Vernacular Eloquence: What Speech Can Bring to Writing

Peter Elbow. Oxford University Press, 2012. 456 pages. $19.95.

By Sean Ross Meehan

Scholars familiar with the influential legacy of Peter Elbow, his forty years of studies in the practice and theory of teaching writing, will recognize the enthusiasm he expresses in summarizing the argument of his stimulating new book. “I’M AN ENTHUSIAST,” Elbow writes, with emphasis in the original: “I think that everyone can write better and with less frustration and anxiety if they harness the enormous powers of their vernacular speech.” Elbow is a legendary figure in the writing process movement that has thoroughly shaped writing pedagogy since the 1970s. His name is particularly associated with the practice of “freewriting,” the use of informal and unedited writing as a place to begin the more formal writing (Standard Written English) expected in schools. Elbow describes this nonstandard approach as inviting “wrong writing on the way to right writing.” In his first book (published 1973), he signaled his nonconformist pedagogy as early as the title, Writing Without Teachers. Forty years later, the practice of freewriting has become standard in most composition classes. Vernacular Eloquence extends the lessons of freewriting to the “myriad linguistic and rhetorical virtues in unplanned spoken language.” Elbow’s enthusiasm quoted above retains a marker of those unplanned and repressed virtues of voice: his use of the singular “everyone” with a plural pronoun (“they”) that is natural and more eloquent in the ear of the vernacular but wrong in the conventions of grammar.

In many ways, Elbow is arguing for a careful return of the repressed in re-valuing speech as the natural origin of writing. For audience, Elbow seeks teachers and scholars as well as readers “in the general intellectual community who think about writing and literacy but don’t care about the scholarship.” In “Speaking onto the Page,” Elbow explores the “role for the tongue in the early stages of writing,” while in the third part, “Reading Aloud to Revise,” he argues for the effective use of the voice for the editing of writing. A final section of the book imagines a “new culture of vernacular literacy on the horizon,” Dante’s “noble vulgar eloquence” reinvigorated by the spread of World Englishes and various forms of nonstandard communication including e-mails and blogs.

Throughout the book, Elbow effectively sifts through the extensive academic material with an eye to the general reader. At the end of each chapter, for example, Elbow provides an interludic “literacy story” that weaves the linguistic practice or convention at issue in the chapter back into its rich and complex and often more playful (unconventional) historical context. In many of these interludes, Elbow narrates a conflict between rhetorical (oratorical) and grammatical (syntactical) traditions, between the spoken voice and the written word, in which once-valued lessons of the vernacular lose out to the prescriptive conventions of academic literacy.

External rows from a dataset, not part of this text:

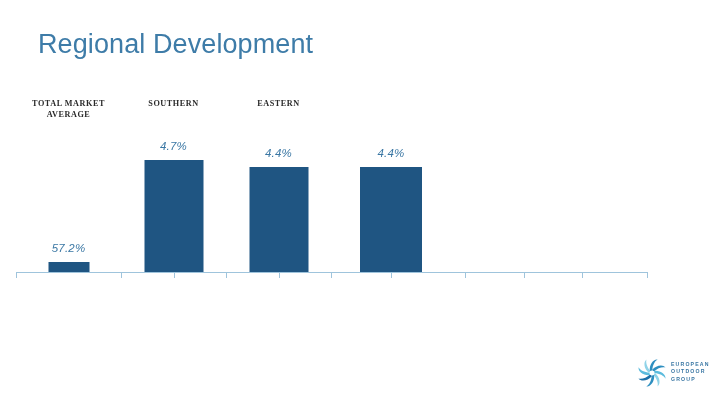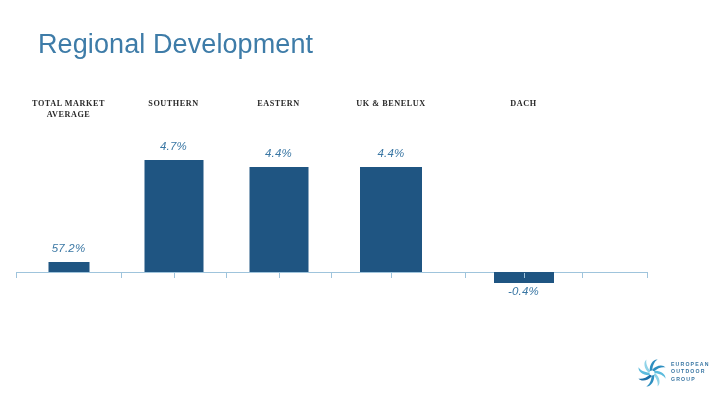--- a/index.html
+++ b/index.html
@@ -129,7 +129,6 @@
     </div>
 
     <div class="cat" style="left:323px;width:120px;">
-      <div class="cat-label">UK &amp; BENELUX</div>
       <div class="bar pos" style="width:62px;height:105px;"></div>
       <div class="val" style="top:52px;">4.4%</div>
     </div>

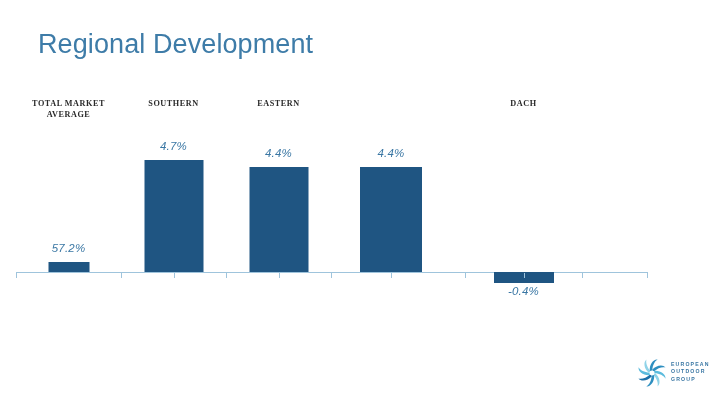--- a/index.html
+++ b/index.html
@@ -133,11 +133,6 @@
       <div class="val" style="top:52px;">4.4%</div>
     </div>
 
-    <div class="cat" style="left:457px;width:117px;">
-      <div class="cat-label">DACH</div>
-      <div class="bar neg" style="width:60px;height:11px;"></div>
-      <div class="val" style="top:190px;">-0.4%</div>
-    </div>
 
 
     <div class="tick" style="left:8px;"></div>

One need not be a scholar in composition studies or even a teacher of writing to appreciate the story Elbow tells. Although I am a scholar and teacher engaged in the study of writing, and though I found myself making several notes of practical suggestions I might extend into my writing classroom, I was most engaged by the broader pedagogical implications of Elbow’s return to the vernacular. His argument brought to mind William James’s definition of philosophy in the liberal arts tradition: “to make conventionalities fluid again.” Elbow’s brand of linguistic pragmatism proposes the “democratization of literacy and especially writing” as the way to free anxious writers from the artificial constraints of a linguistic purity that never was nor can be. The book is worth the reflection it provokes regarding the complex and problematic impurities of the language we use, though Elbow can’t solve the problem. For there is a paradox, here, that returns us to his earliest work and extends it even further: writing without teachers, more freely trusting our voice (with help, of course, from Elbow’s written teachings), we might someday learn to write without writing. Without the vernacular, we lose Dante and all of English literature; but without the conventions of writing, we might have nothing to show for it.

Sean Ross Meehan (ΦBK, Princeton University, 1991) is Associate Professor of English and Director of Writing at Washington College. He is a resident member of the Theta of Maryland chapter of Phi Beta Kappa.